Qui sont les responsables de ces désastres écologiques, financiers et humains intervenus sans le moindre début de commencement de réflexion, prévisions et eevisions ? Personne, absolument personne, laisse entendre le vent de lâcheté, couardise et mépris provenant de nos actuels gouvernants de l’ Entre-nous, qui n’hésitent même plus à projeter au nom des perversions du nihilisme idéologique, que cet État fabuleux faisant fi aux droits patiemment recueillis depuis le début l’histoire de l’ humanité se confondant avec l’origine des temps terrestre, soit chargé par la Providence technocratique d’administrer en toute bureaucratie la mort pour affirmer victorieusement que trucider constitue désormais la mission bientôt première des hôpitaux autrefois censés soigner les malades, les infirmes et les malheureux. Malheur aux vaincus, exit Saint-Vincent de Paul.
Oui, tout cela est arrivé au cours des vingt-cinq premières années du nouveau siècle, dans le dédale des mensonges qui se succèdent de jour en jour avec une facilité déconcertante laissant entendre que nous tous, au moins pour la France et vraisemblablement pour toute l’ Europe, sommes atteints de la peste du renoncement, de la paresse et de l’égoïsme, si loin des promesses de notre baptême.

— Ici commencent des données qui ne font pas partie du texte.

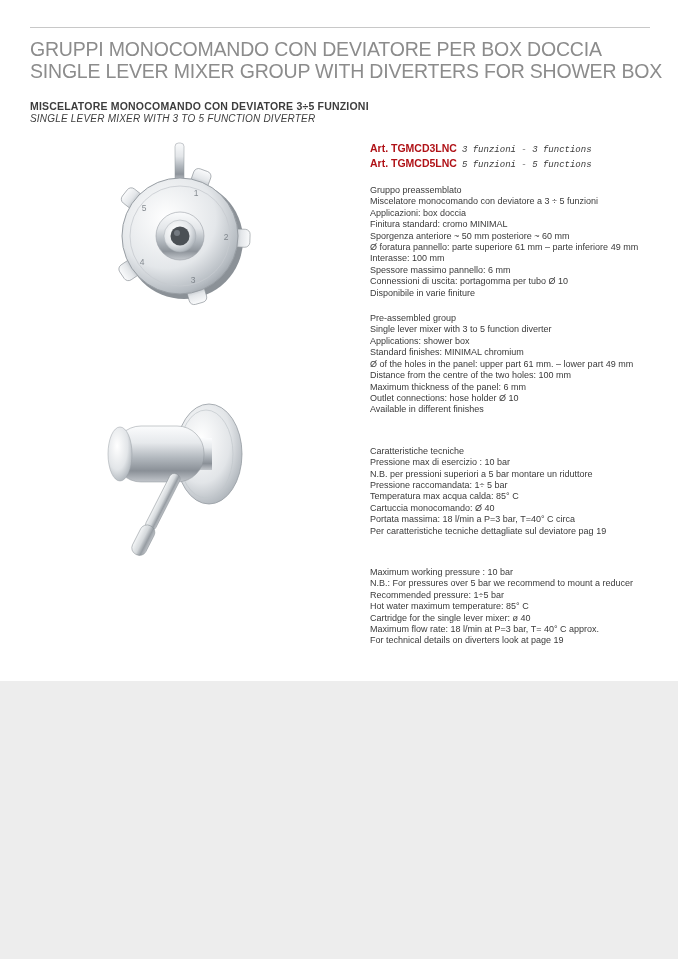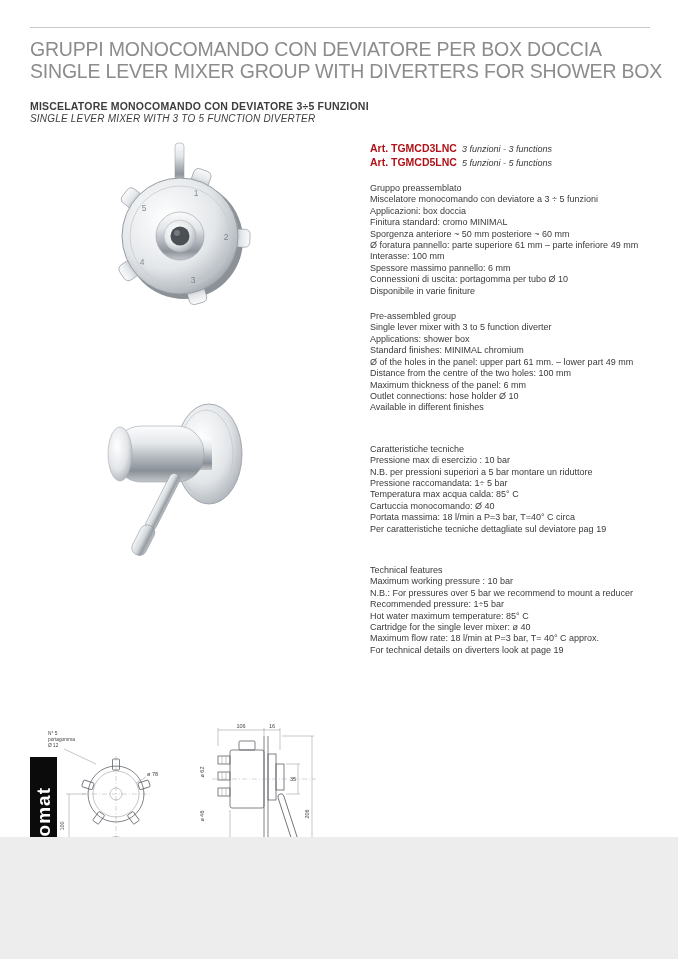"GRUPPI MONOCOMANDO CON DEVIATORE PER" .page { height: 837px -> 681px }
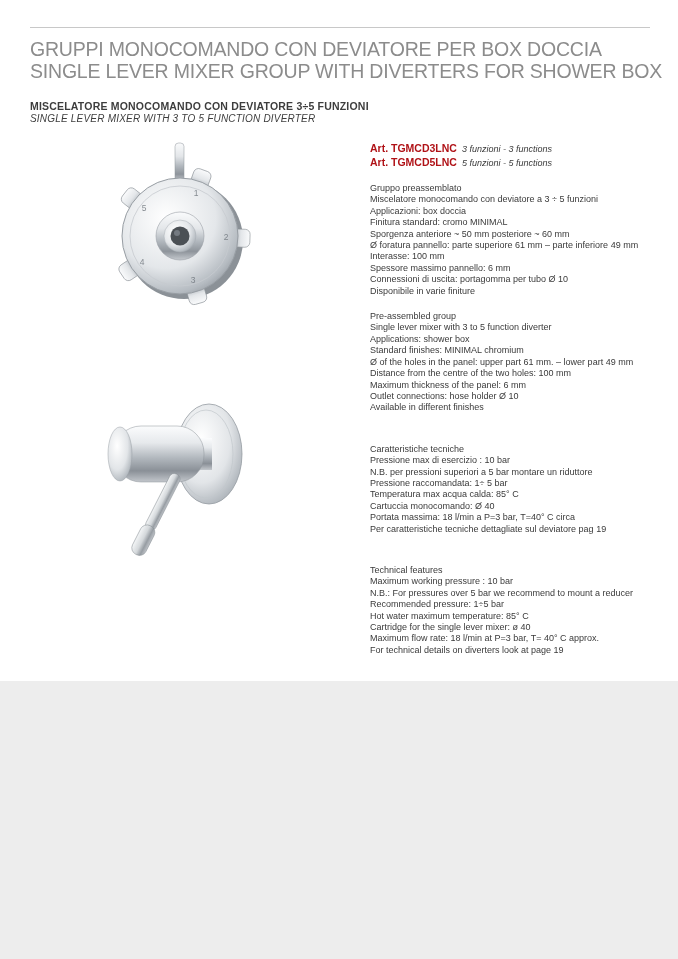"3 funzioni - 3 functions" .art-desc { font-family: none -> Liberation Mono, monospace }
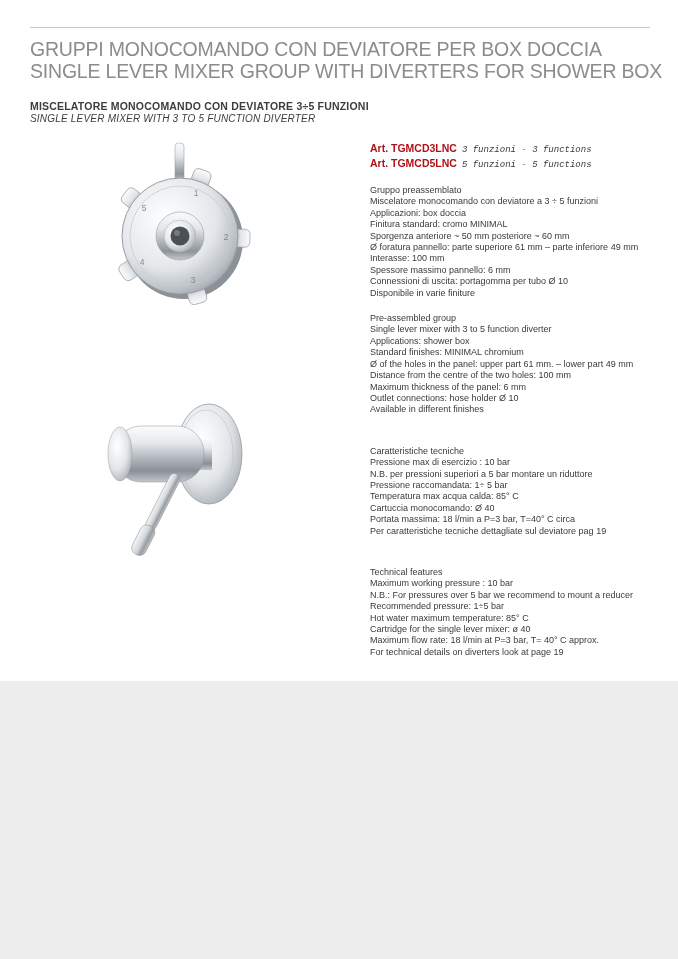"Technical features" div.ln { html: <div>Technical features</div> -> none }
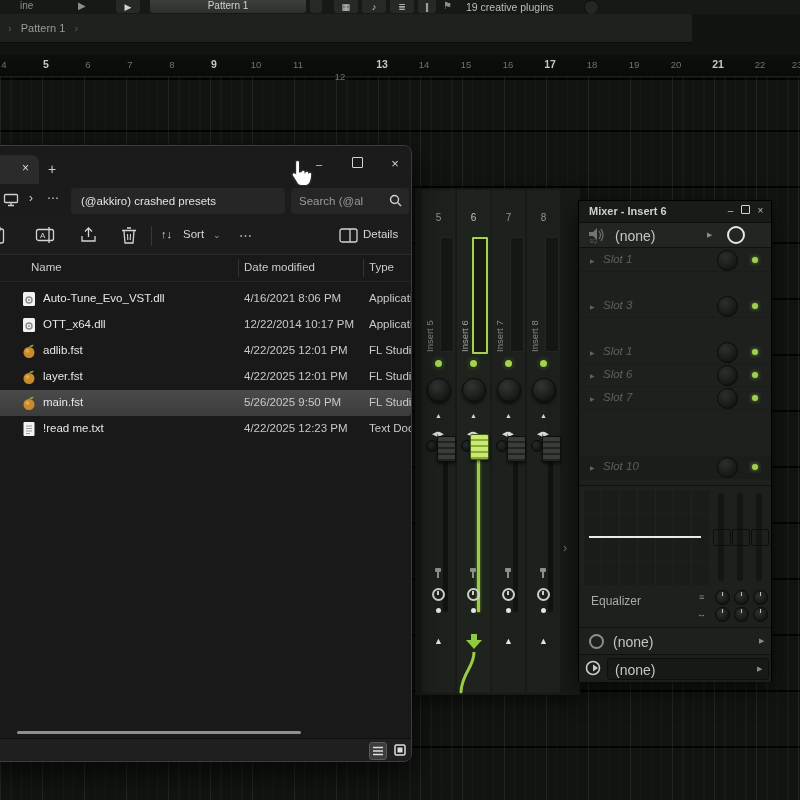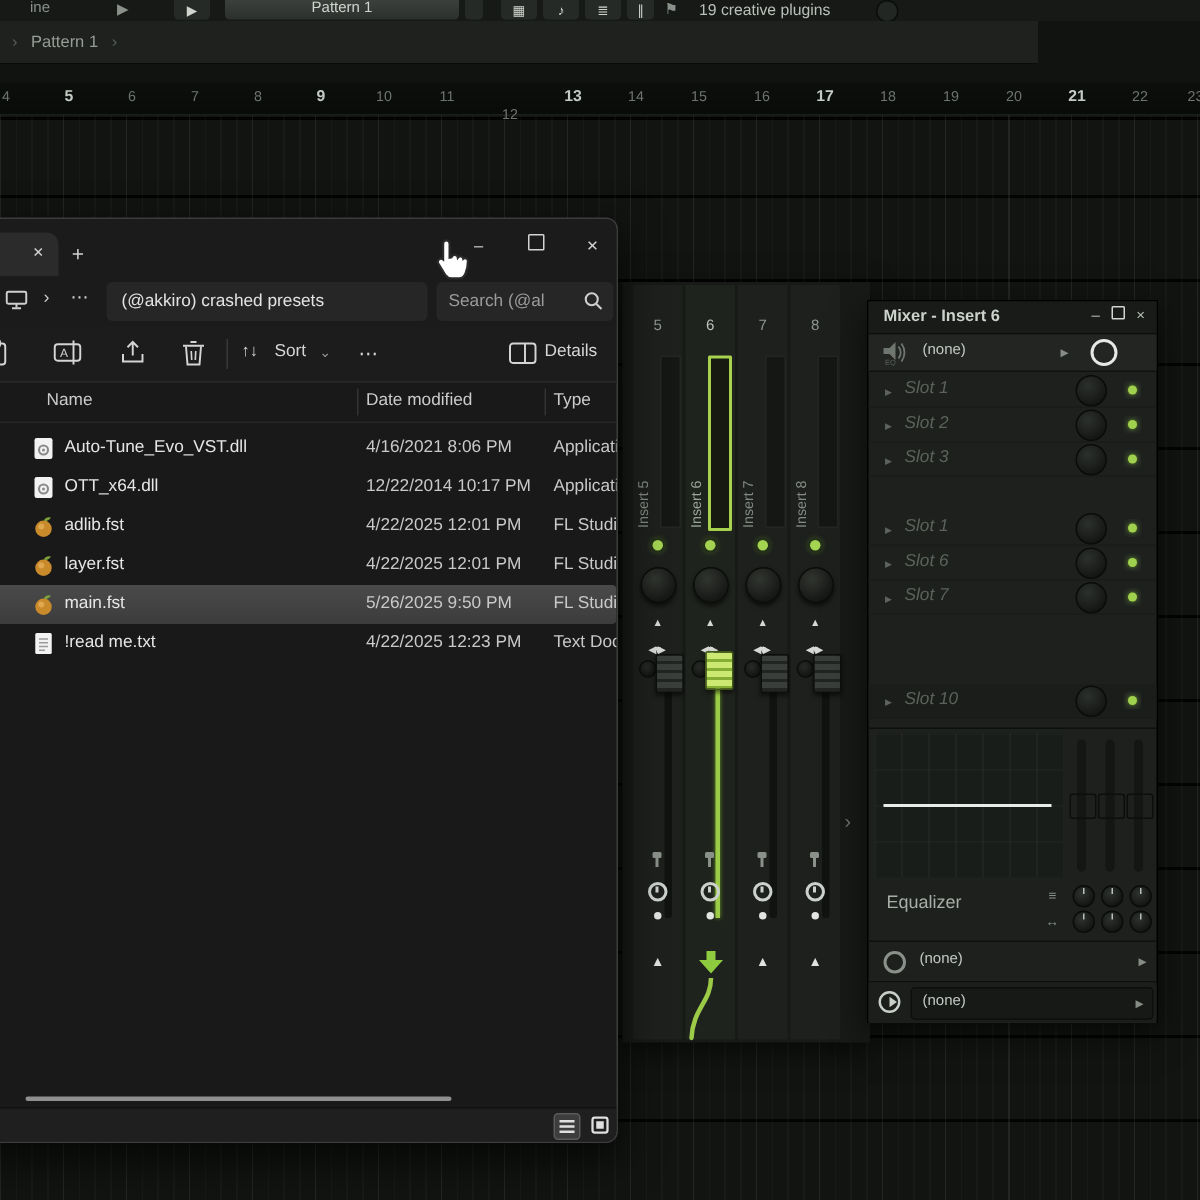"(none)" .none-text { font-size: 10px -> 14px }
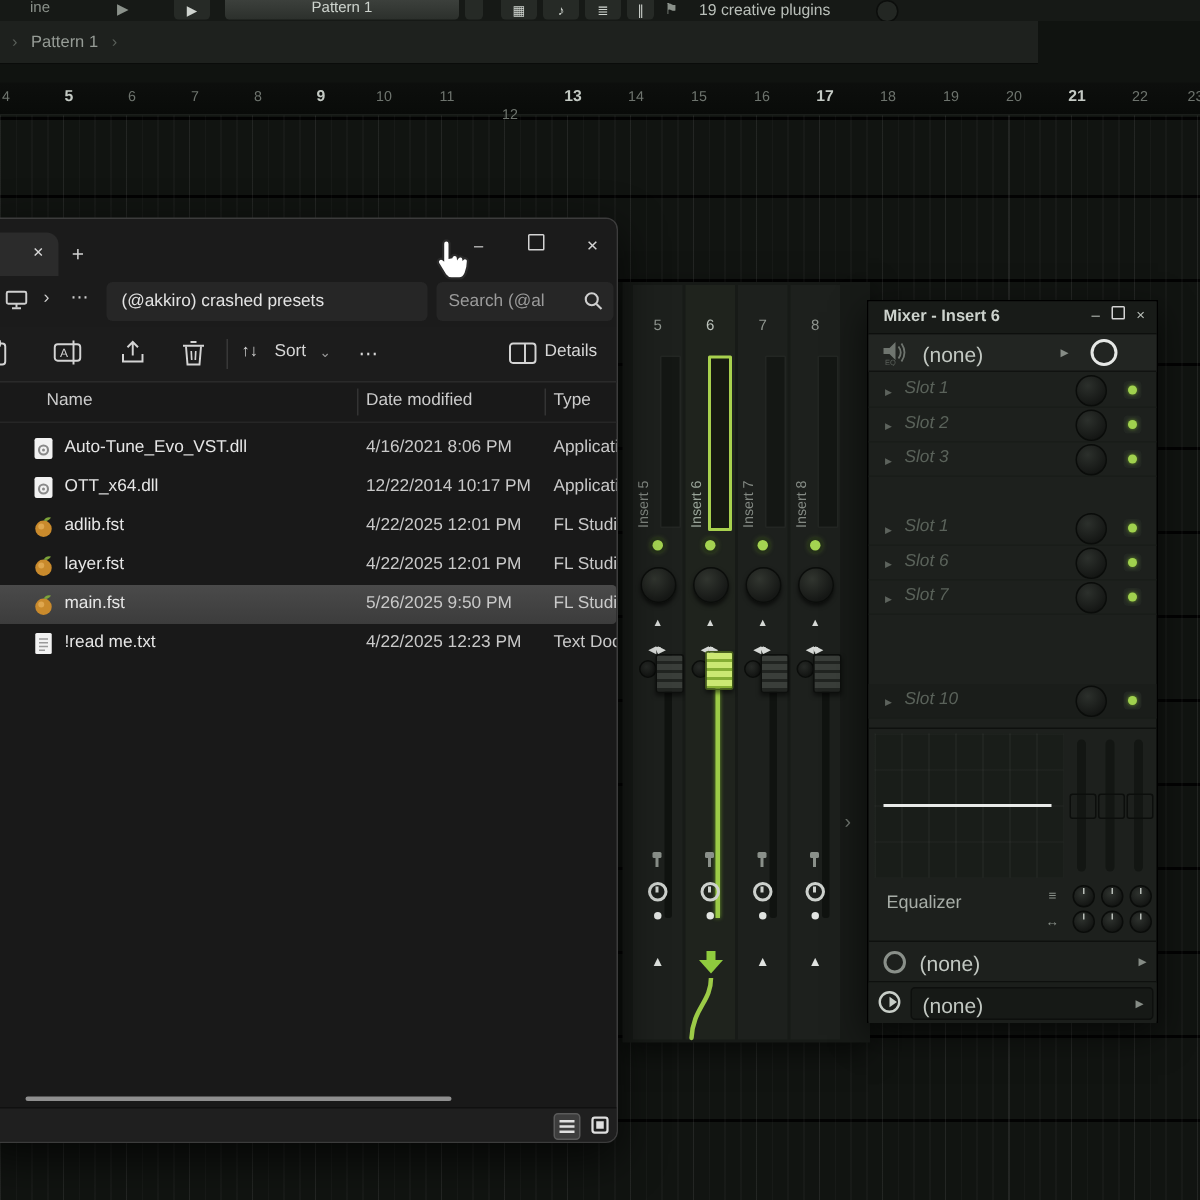"Slot 2" div.slot-row { html: <div> <span>▶</span> <span>Slot 2</span> <span></span> <span></span> </div> -> none }
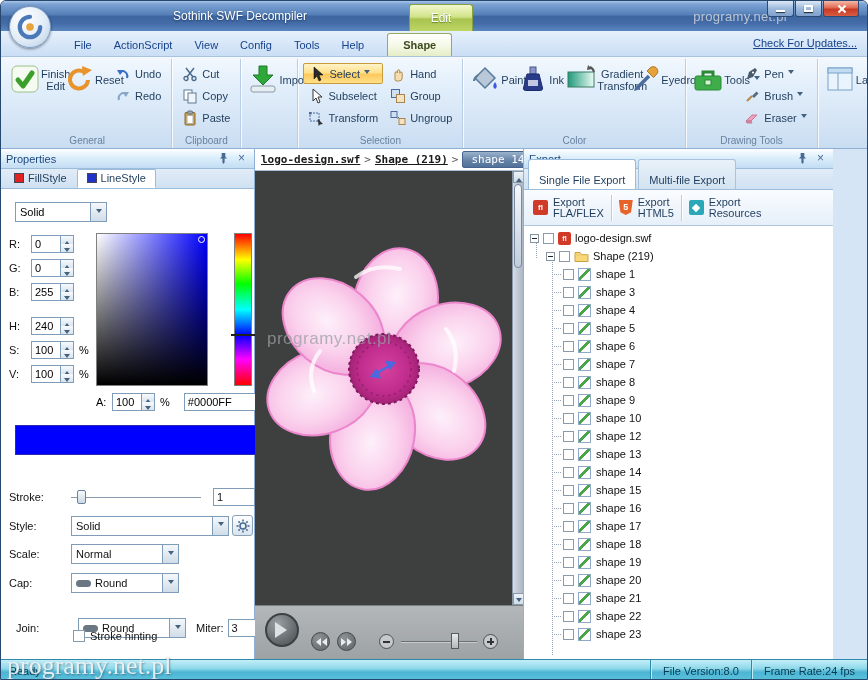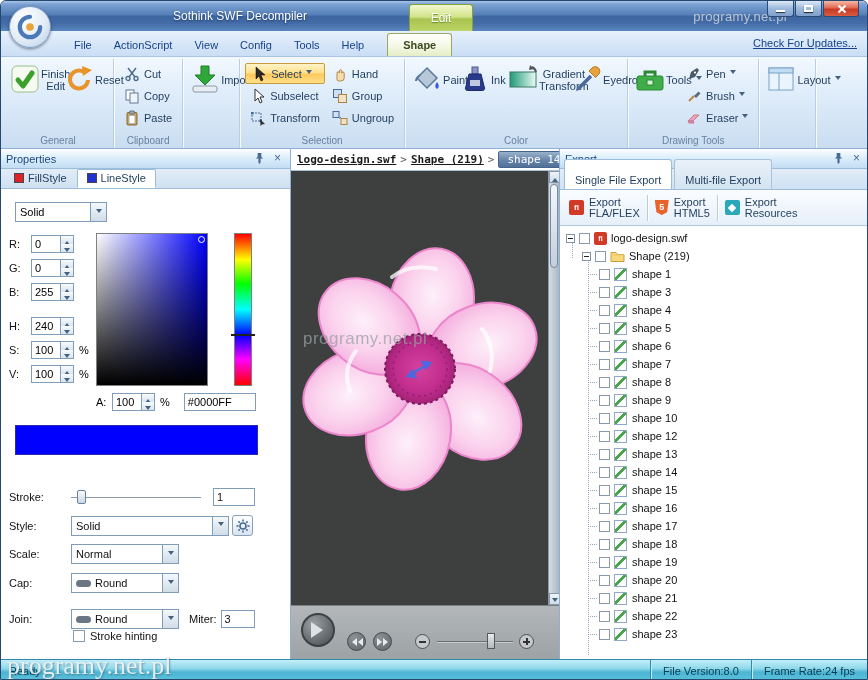"Undo" div.col { html: none -> <div> <div> <span><svg> <path></path> <polygon></polygon> </svg></span> <span>Undo</span> </div> <div> <span><svg> <path></path> <polygon></polygon> </svg></span> <span>Redo</span> </div> </div> }
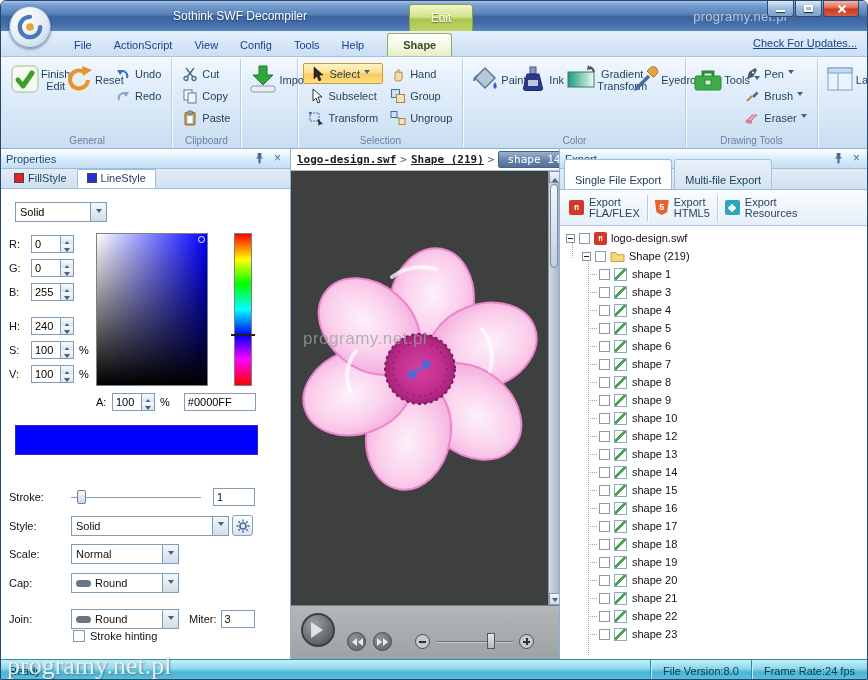"Properties" .props { width: 290px -> 254px }
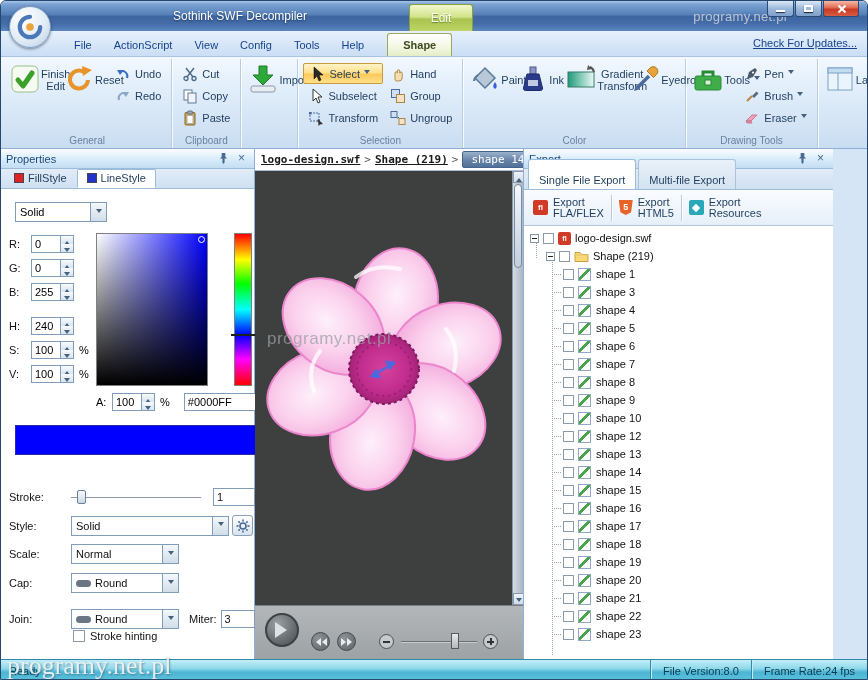"Join:" div.prow { margin-left: none -> 7px; top: 420px -> 429px }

Et pourtant, ce sera en affrontant la Vérité avec lucidité, détermination et courage, au nom des nouvelles générations, que nous devons de suite entreprendre avec humilité et amour, les efforts nécessaires pour qu’ il y ait toujours des arbres et des forêts sur notre terre de France, sans lesquels il n’ existera pas de vie possible pour les enfants de nos enfants.